Task goal: Needed from the data below: every line from the one with "- (a) that those drugs were —" up to and including the one with "- (2c) For the", repeated exactly and with nothing else.

Provided data:
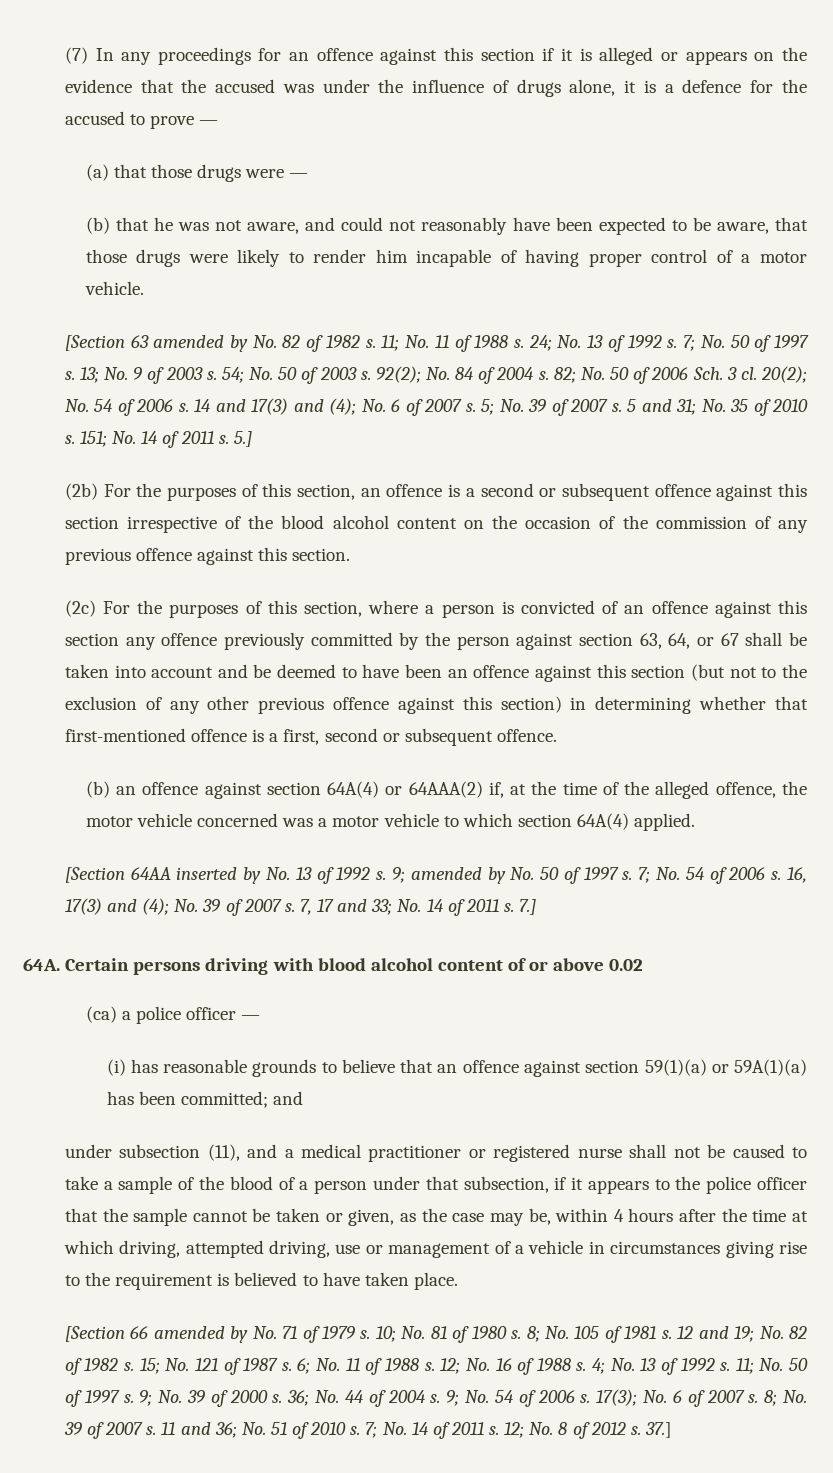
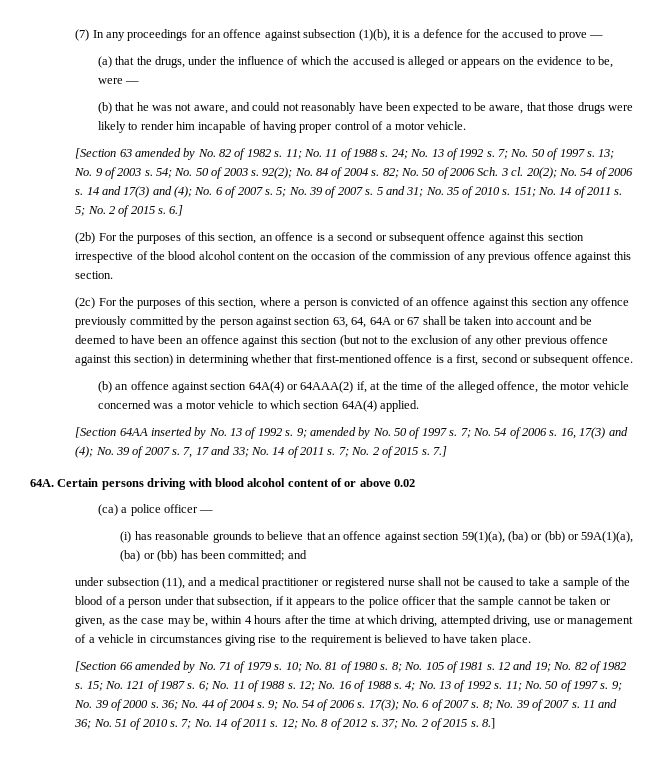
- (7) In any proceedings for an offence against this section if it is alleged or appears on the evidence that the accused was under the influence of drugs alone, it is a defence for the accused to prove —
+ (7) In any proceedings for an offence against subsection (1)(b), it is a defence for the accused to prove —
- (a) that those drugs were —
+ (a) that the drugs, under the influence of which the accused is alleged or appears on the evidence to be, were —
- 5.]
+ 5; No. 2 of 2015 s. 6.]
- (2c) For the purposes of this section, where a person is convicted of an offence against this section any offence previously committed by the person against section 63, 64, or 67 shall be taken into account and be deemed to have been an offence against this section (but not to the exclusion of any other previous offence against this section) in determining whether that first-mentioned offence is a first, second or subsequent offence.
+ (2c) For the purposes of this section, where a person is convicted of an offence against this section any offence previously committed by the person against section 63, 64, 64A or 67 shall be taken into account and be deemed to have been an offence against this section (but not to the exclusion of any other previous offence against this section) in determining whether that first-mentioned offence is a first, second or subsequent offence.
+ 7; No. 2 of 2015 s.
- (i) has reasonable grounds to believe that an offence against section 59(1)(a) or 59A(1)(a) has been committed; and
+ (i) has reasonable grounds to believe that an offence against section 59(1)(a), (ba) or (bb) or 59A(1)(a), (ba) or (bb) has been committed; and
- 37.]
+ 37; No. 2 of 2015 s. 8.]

Response area:
- (a) that those drugs were —
+ (a) that the drugs, under the influence of which the accused is alleged or appears on the evidence to be, were —
- 5.]
+ 5; No. 2 of 2015 s. 6.]
- (2c) For the purposes of this section, where a person is convicted of an offence against this section any offence previously committed by the person against section 63, 64, or 67 shall be taken into account and be deemed to have been an offence against this section (but not to the exclusion of any other previous offence against this section) in determining whether that first-mentioned offence is a first, second or subsequent offence.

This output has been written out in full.